If we didn't care about getting word-aligned words, we might be able to do better, but we'd have to be very lucky. If you want M[1022], M[1023], M[1024], and M[1025], you can access this in 2T time.
That's because the first two bytes are in Chip 00 and the last two bytes are in Chip 01. So you can access one byte at a time for both chips in parallel. However, there's only a small number of addresses that work like this.
Can we do better? Can we access four bytes of memory in T time instead of 4T?
Thus M[0] is on Chip 00, M[1] is on Chip 01, M[2] is on Chip 10, M[3] is on Chip 11, and M[4] is back on Chip 00.
Notice that if we access a word aligned quantity, the first byte always appears on Chip 00. Furthermore, because we access four consecutive bytes, they are always at the same index on every chip.
For example, if we want a word starting at address M[4092], we access index 1023 of all four chips. This allows us to access words in T time.
In the example above, we have four way interleaving, since a chip contains every fourth byte.
If someone asks where is M[5], you can say it's on Chip 01 at index 1. If someone wants M[2], it's at Chip 10 at index 0.
In general, where is M[i]?
For example, if you want M[103], then this is at chip 103 % 4 = 3 (i.e., Chip 10), and the index is at 103 / 4 = 25 (using integer division).
Equivalently, think of the address in binary. The chip is the low two bits. The index is bits B11-2.
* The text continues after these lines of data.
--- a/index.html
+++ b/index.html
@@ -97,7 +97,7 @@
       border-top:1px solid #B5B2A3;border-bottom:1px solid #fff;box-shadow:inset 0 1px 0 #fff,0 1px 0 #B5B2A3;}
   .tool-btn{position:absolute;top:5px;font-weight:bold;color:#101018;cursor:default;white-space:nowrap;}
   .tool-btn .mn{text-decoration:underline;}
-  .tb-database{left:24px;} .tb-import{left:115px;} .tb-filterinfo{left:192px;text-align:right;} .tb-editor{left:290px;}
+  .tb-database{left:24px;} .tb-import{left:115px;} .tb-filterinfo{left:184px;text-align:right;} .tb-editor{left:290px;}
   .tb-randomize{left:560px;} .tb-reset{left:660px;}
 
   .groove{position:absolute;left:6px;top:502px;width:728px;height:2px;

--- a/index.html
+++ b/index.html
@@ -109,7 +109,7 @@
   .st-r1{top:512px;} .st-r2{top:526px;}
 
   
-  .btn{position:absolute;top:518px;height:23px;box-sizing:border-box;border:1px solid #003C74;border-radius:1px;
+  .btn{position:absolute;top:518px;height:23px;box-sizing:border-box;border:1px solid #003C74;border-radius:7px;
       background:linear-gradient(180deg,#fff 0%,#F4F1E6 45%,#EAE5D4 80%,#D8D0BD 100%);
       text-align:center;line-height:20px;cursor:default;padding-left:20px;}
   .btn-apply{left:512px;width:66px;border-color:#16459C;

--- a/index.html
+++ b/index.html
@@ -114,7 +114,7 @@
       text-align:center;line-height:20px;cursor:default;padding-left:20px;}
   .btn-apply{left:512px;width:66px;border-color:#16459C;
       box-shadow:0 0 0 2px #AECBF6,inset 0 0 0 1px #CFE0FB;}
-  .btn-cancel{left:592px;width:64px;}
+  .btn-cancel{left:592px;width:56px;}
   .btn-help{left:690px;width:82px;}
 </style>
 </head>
Let's think about what chips are enabled under various circumstances.
What do you notice about the memory addresses in Chip 01? They are M[1], M[5], M[9], etc. All those addresses are congruent to 1 mod 4 (that is, dividing the index by 4 leaves a remainder of 1). Equivalently, the low two bits of the binary address are 01. This is why it's called Chip 01.
What do you notice about the memory addresses in Chip 10? They are M[2], M[6], M[10], etc. All those addresses are congruent to 2 mod 4 (that is, dividing the index by 4 leaves a remainder of 2). Equivalently, the low two bits of the binary address are 10. This is why it's called Chip 10.
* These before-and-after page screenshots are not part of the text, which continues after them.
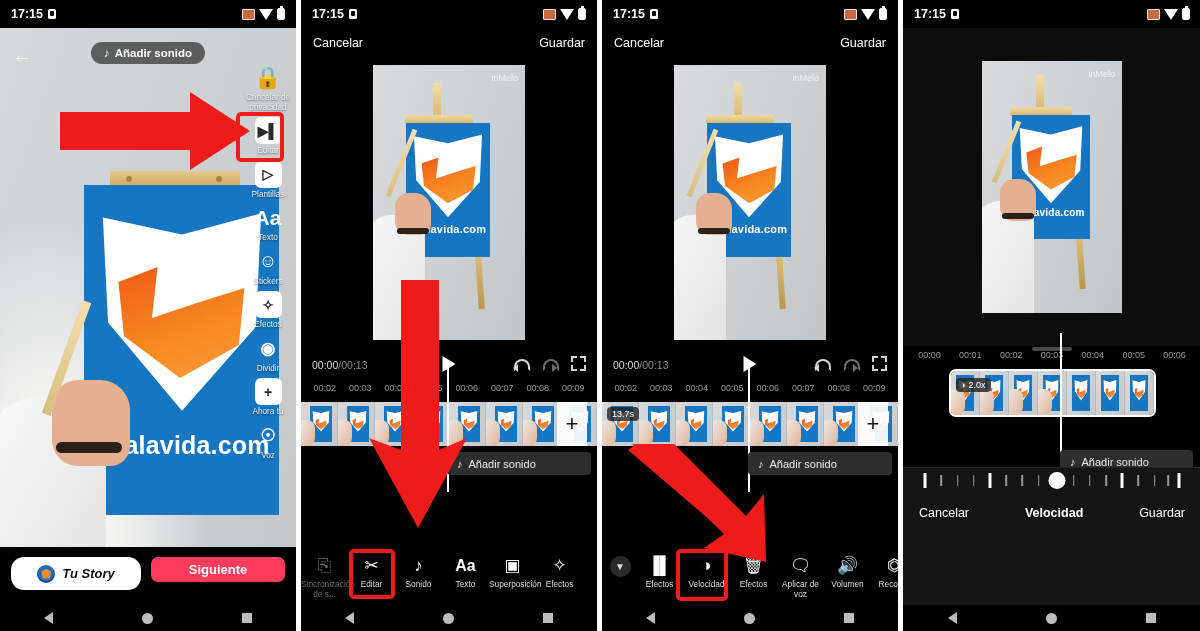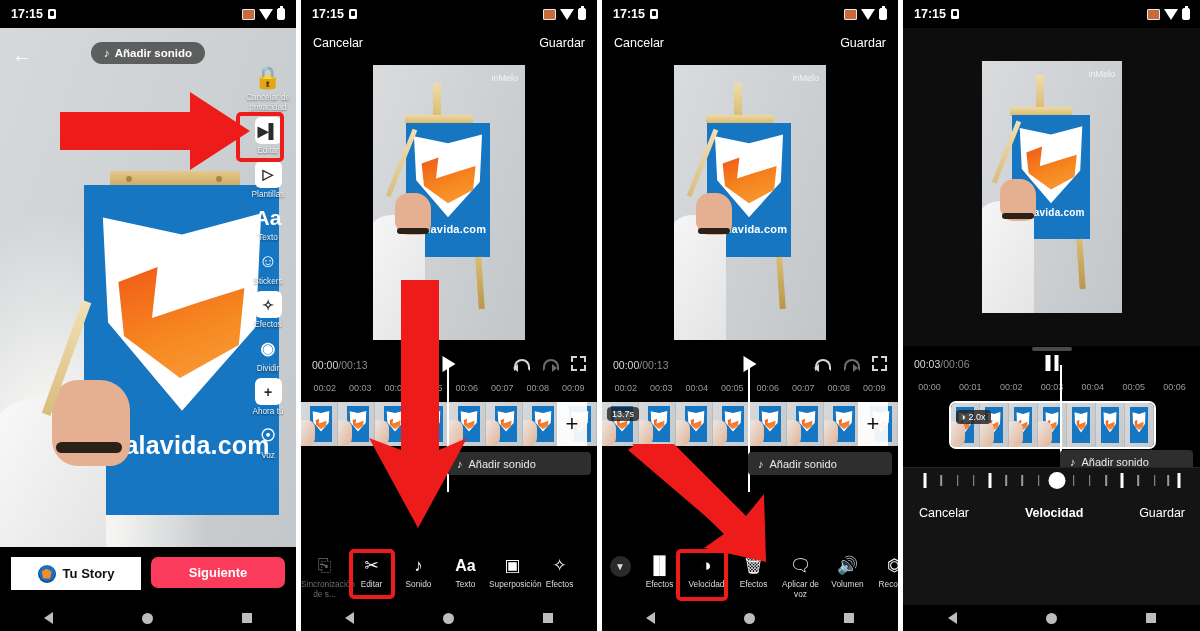--- a/index.html
+++ b/index.html
@@ -719,17 +719,6 @@
 
     <div class="p4-grab" style="top:347px;"></div>
 
-    <div class="transport" style="margin-top:6px;">
-      <div class="tp-time">
-        <span>00:03</span><span class="tot">/</span><span class="tot">00:06</span>
-      </div>
-      <div class="tp-center">
-        <div class="ic-pause">
-            <i></i>
-            <i></i>
-          </div>
-      </div>
-    </div>
 
     <div class="ruler">
       <span>00:00</span>

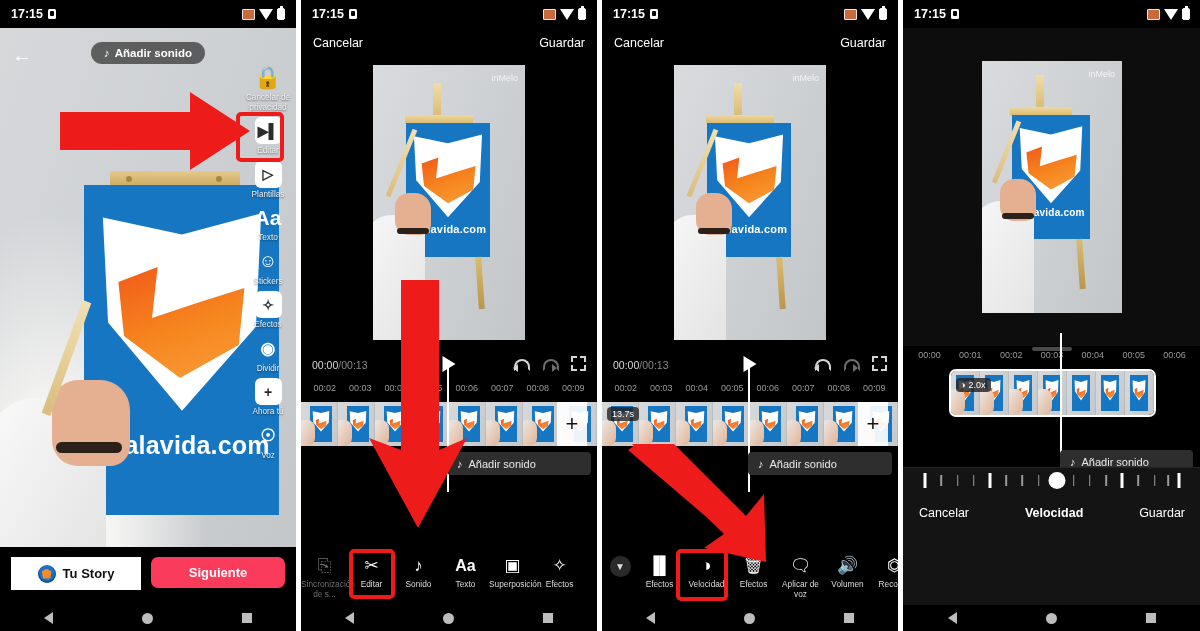--- a/index.html
+++ b/index.html
@@ -62,9 +62,9 @@
   }
   .p1-btnrow { display:flex; gap:10px; padding-top:10px; }
   .btn-story {
-    width: 130px; height: 33px; background:#fff; color:#111; border-radius: 0;
+    width: 130px; height: 33px; background:#fff; color:#111; border-radius: 13px;
     display:flex; align-items:center; justify-content:center; gap:7px;
-    font-size: 13px; font-weight: bold;
+    font-size: 13px; font-weight: bold; font-style: italic;
   }
   .btn-next {
     width: 134px; height: 31px; background:#fb3b5c; color:#fff; border-radius: 7px;

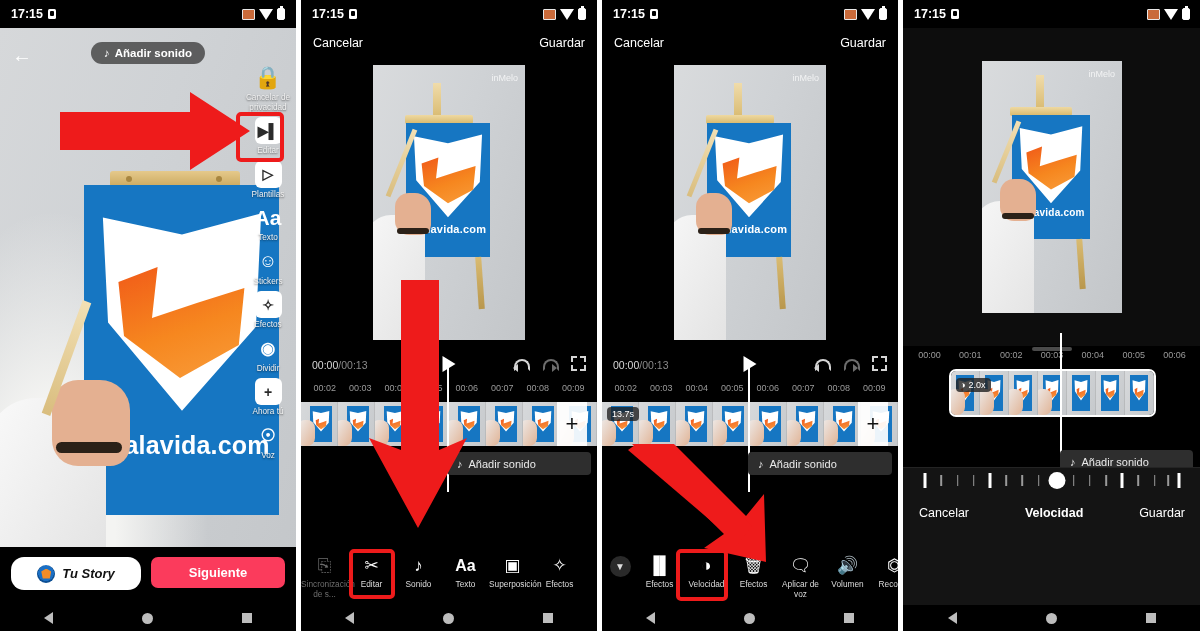--- a/index.html
+++ b/index.html
@@ -67,7 +67,7 @@
     font-size: 13px; font-weight: bold; font-style: italic;
   }
   .btn-next {
-    width: 134px; height: 31px; background:#fb3b5c; color:#fff; border-radius: 7px;
+    width: 134px; height: 25px; background:#fb3b5c; color:#fff; border-radius: 7px;
     display:flex; align-items:center; justify-content:center;
     font-size: 13px; font-weight: bold;
   }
Finally, what do you notice about the memory addresses in Chip 11? They are M[3], M[7], M[10], etc. All those addresses are congruent to 3 mod 4 (that is, dividing the index by 4 leaves a remainder of 3). Equivalently, the low two bits of the binary address are 11. This is why it's called Chip 11.
From this observation, you see only the addresses in Chip 00 are word-aligned, i.e., only Chip 00 can contain the first byte of a word. Also, Chips 00 and 10 are halfword aligned, so only those chips can contain the first byte of a halfword.
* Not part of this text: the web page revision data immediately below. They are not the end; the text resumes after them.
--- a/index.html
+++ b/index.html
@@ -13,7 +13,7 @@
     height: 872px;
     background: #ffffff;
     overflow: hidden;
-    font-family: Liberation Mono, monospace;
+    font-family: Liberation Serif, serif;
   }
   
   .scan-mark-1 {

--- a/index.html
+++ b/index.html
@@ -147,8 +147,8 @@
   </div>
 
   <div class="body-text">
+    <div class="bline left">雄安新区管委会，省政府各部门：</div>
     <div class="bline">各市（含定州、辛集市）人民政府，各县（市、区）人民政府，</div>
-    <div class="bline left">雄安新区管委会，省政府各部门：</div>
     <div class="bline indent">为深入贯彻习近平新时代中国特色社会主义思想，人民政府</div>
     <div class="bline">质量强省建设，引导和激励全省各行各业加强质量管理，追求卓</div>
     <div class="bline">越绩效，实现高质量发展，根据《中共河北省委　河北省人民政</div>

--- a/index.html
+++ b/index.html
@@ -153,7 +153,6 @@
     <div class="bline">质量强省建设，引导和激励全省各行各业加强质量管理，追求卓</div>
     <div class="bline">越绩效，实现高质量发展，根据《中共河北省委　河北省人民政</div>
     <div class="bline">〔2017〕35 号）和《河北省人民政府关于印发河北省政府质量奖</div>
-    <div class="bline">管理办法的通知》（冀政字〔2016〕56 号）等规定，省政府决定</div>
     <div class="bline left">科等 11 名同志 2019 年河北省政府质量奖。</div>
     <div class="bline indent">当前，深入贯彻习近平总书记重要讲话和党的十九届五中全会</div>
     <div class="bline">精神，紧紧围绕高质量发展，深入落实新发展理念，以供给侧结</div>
Putting all these facts together, we generate the following Boolean
expression for chip enable for Chip 00.
CE = W + (H * A1') + (B * A1'A0')
The circuit looks like this:
In particular, pay attention to the input to A9-0. Remember that when we wanted to get M[i], we accessed index i / 4. This is the same as shifting the bits right by 2, or equivalently, accessing bits A11-2 from the address bus.
Thus, A11-2 comes from the address bus, while R/W' is a control signal from the CPU.
Here's the logic for the chip enable for Chip 10.
CE = W + (H * A1) + (B * A1A0')
This is how the chip enable logic looks for Chip 10.
To convince yourself it works, try writing the logic for all four chips, then pick some address like 10, and see what happens if, say, H = 1. See which chips are enabled. Make sure if H = 1 you pick a halfword aligned address, and if W = 1 you pick a word aligned address.
One possibility is to make sure those 20 bits are 0 (using a very large NOR gate), and using the output of the NOR gate, then AND that result with the chip enable from above, and feed the result of that into the chip enable.
Otherwise, you are essentially allowing any address that has the correct low 12 bits to access the chips, and the upper 20 bits become irrelevant. If this isn't a problem, you don't have to deal with it, but you can assume that if the upper 20 bits are not all zeroes, then none of the chips are enabled.
Admittedly, the CPU must still sort out the bytes it does get, but we assume it can do that.